Data provided |
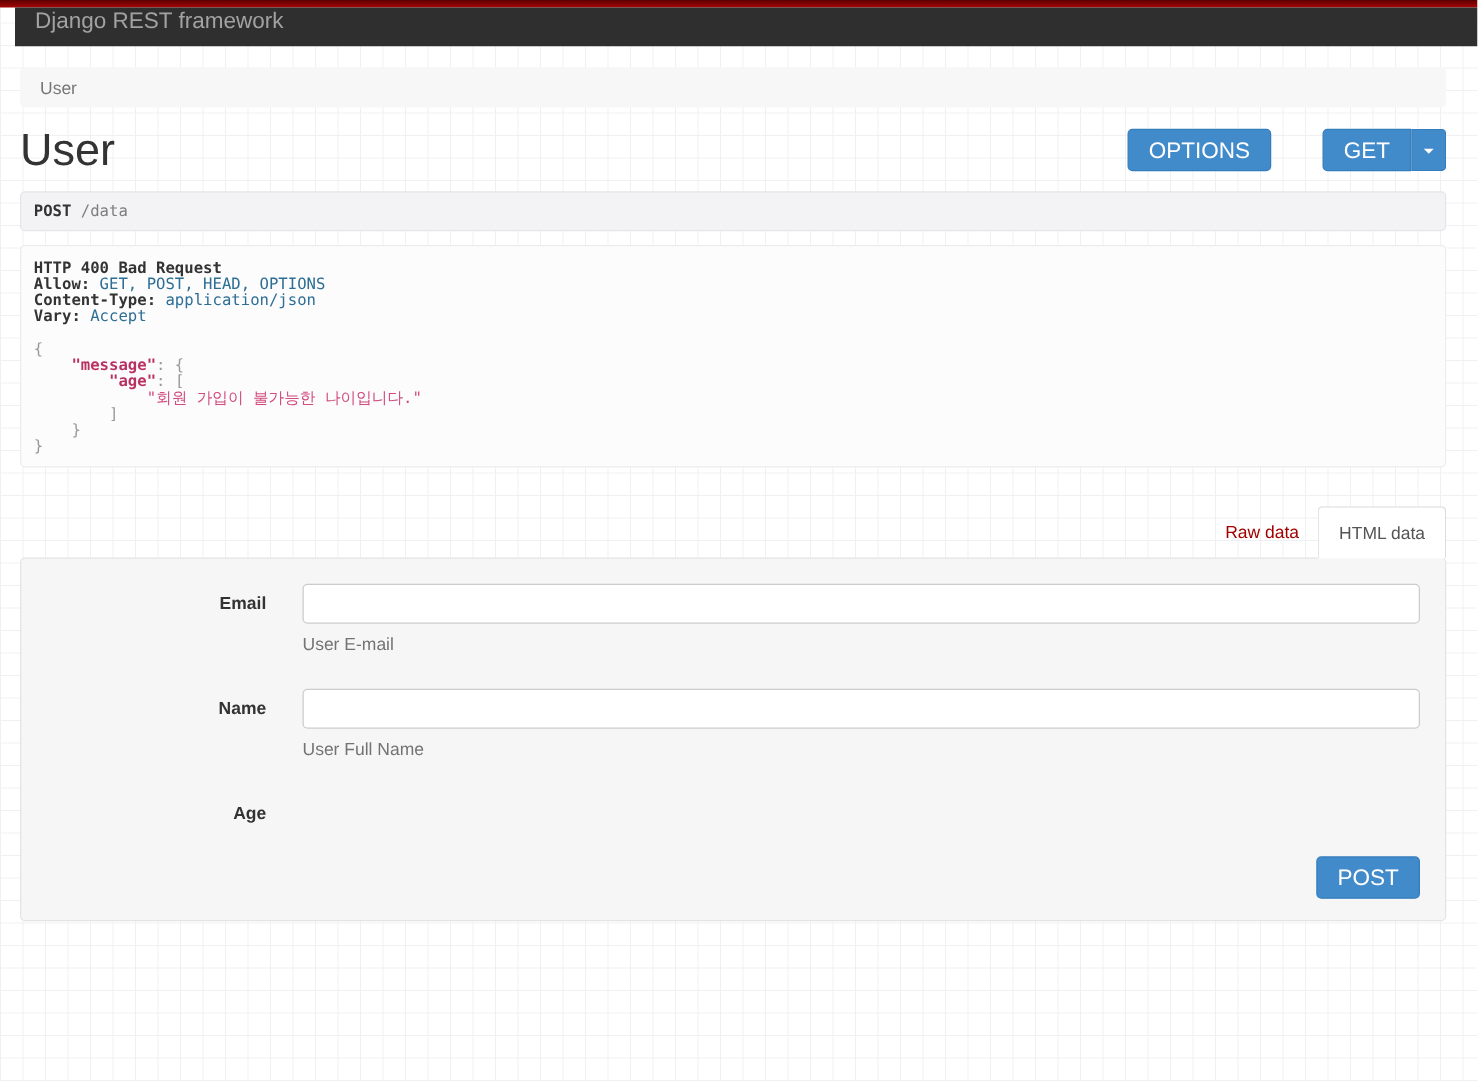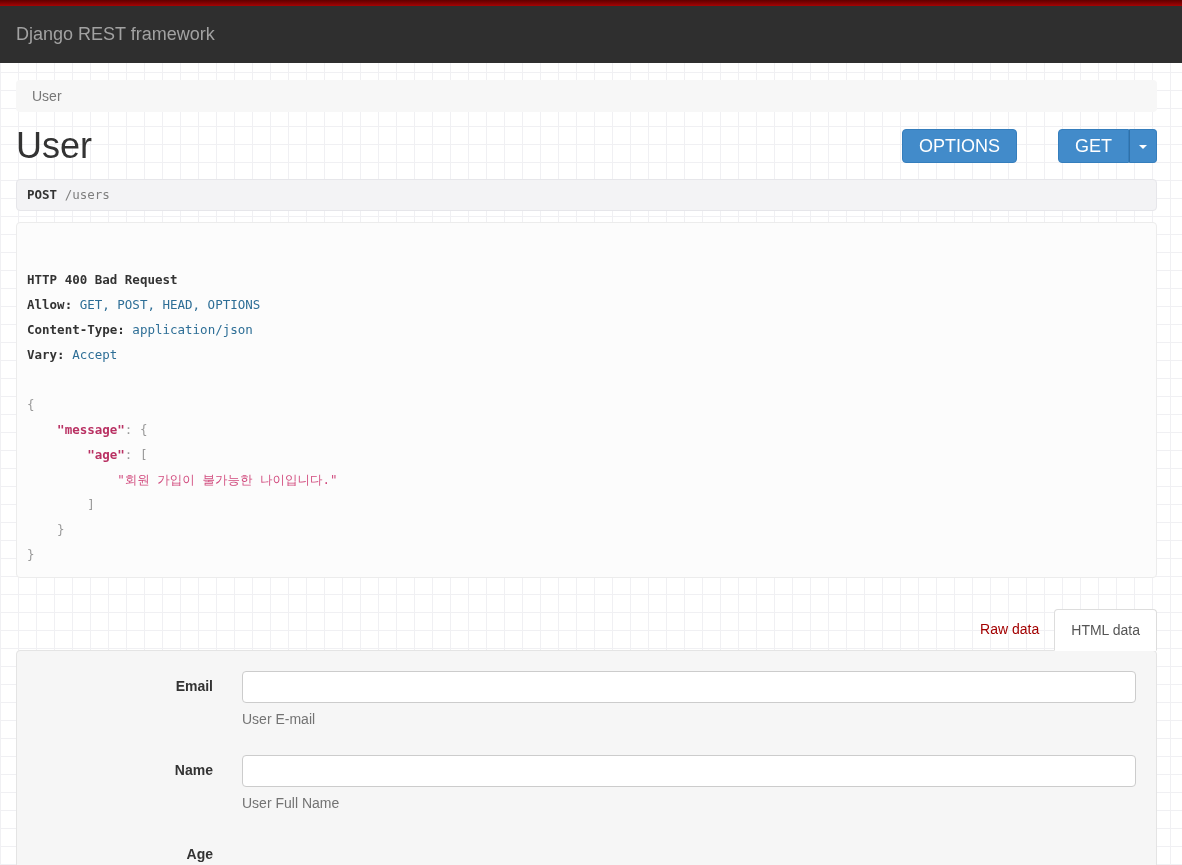--- a/index.html
+++ b/index.html
@@ -28,7 +28,7 @@
 
   
   .topstrip { height: 6px; background: linear-gradient(180deg, #5e0000, #a60404); }
-  .navbar { height: 57px; background: var(--navbar-bg); display: flex; align-items: center; padding: 0 16px; }
+  .navbar { height: 31px; background: var(--navbar-bg); display: flex; align-items: flex-start; padding: 0 16px; margin-left: 12px; }
   .brand { color: var(--brand-text); font-size: 18px; text-decoration: none; cursor: pointer; }
 
   .container { margin: 0 25px 0 16px; }

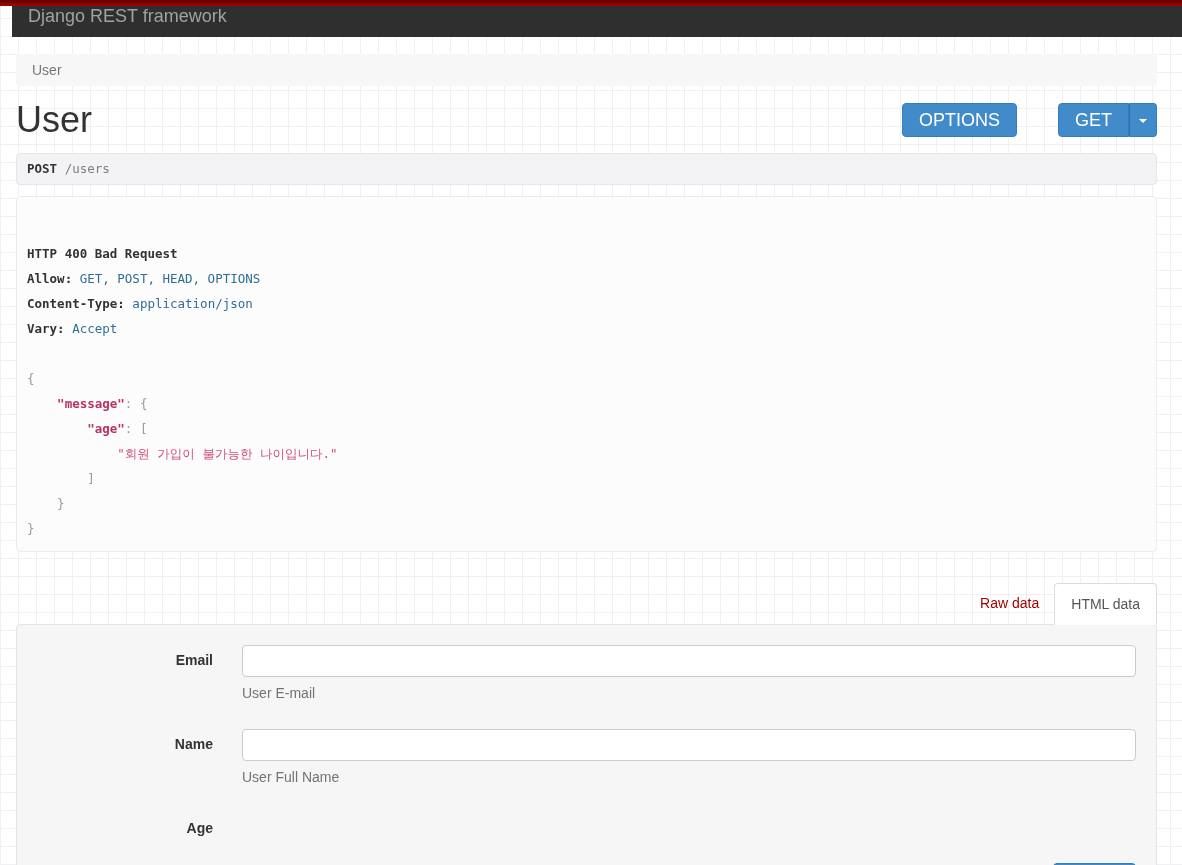--- a/index.html
+++ b/index.html
@@ -138,7 +138,7 @@
     </div>
   </div>
 
-  <div class="request-box"><span class="req-method">POST</span><span class="req-path"> /users</span></div>
+  <div class="request-box"><span class="req-method">POST</span><span class="req-path"> /data</span></div>
 
   <div class="response-box">
     <pre><span class="hl-status">HTTP 400 Bad Request</span><span>

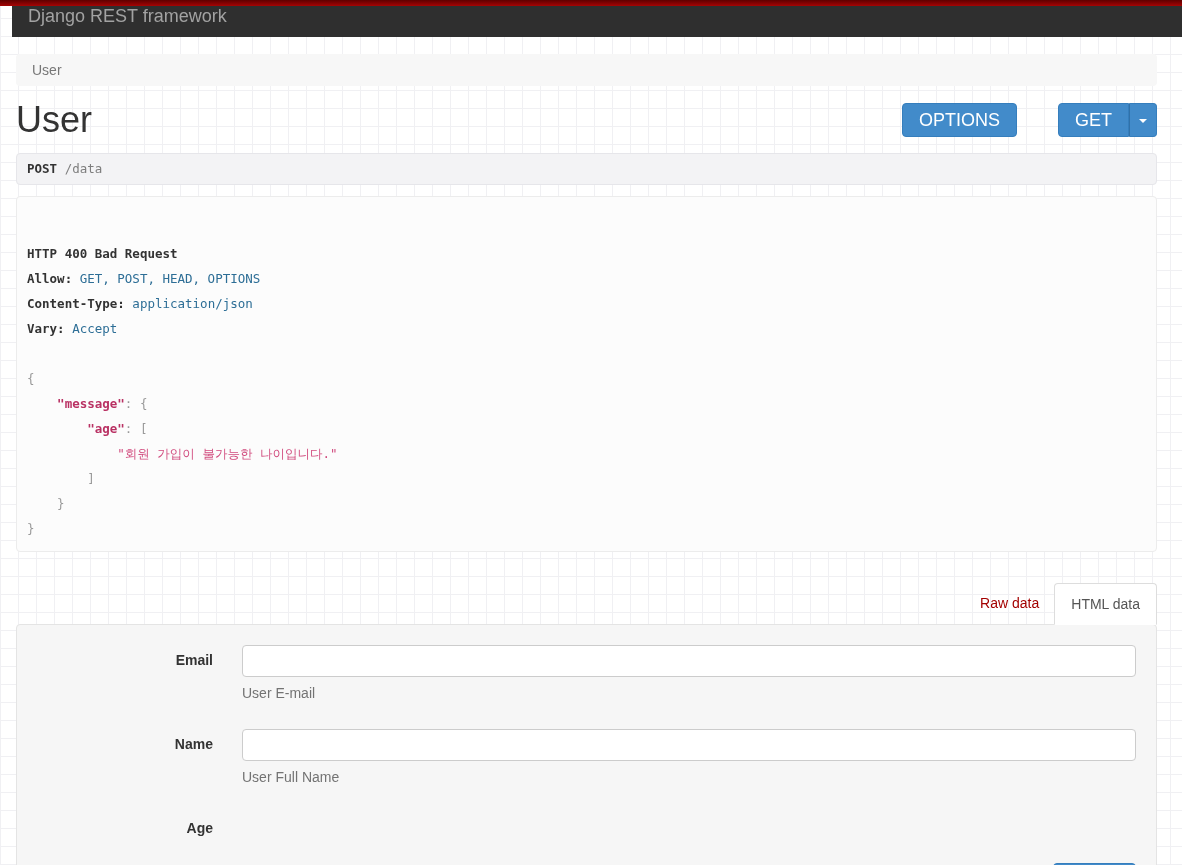--- a/index.html
+++ b/index.html
@@ -72,7 +72,7 @@
   }
   .response-box pre {
     font-family: "DejaVu Sans Mono", "Liberation Mono", monospace;
-    font-size: 12.5px; line-height: 25px; color: #555; white-space: pre; margin-top: 34px;
+    font-size: 12.5px; line-height: 13px; color: #555; white-space: pre;
   }
   .hl-status { font-weight: bold; color: #333; }
   .hl-hname  { font-weight: bold; color: #333; }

Exercise description |
In the data above, which lines include "status"? Return those lines.

Answer to the exercise |
     <pre><span class="hl-status">HTTP 400 Bad Request</span><span>
   .hl-status { font-weight: bold; color: #333; }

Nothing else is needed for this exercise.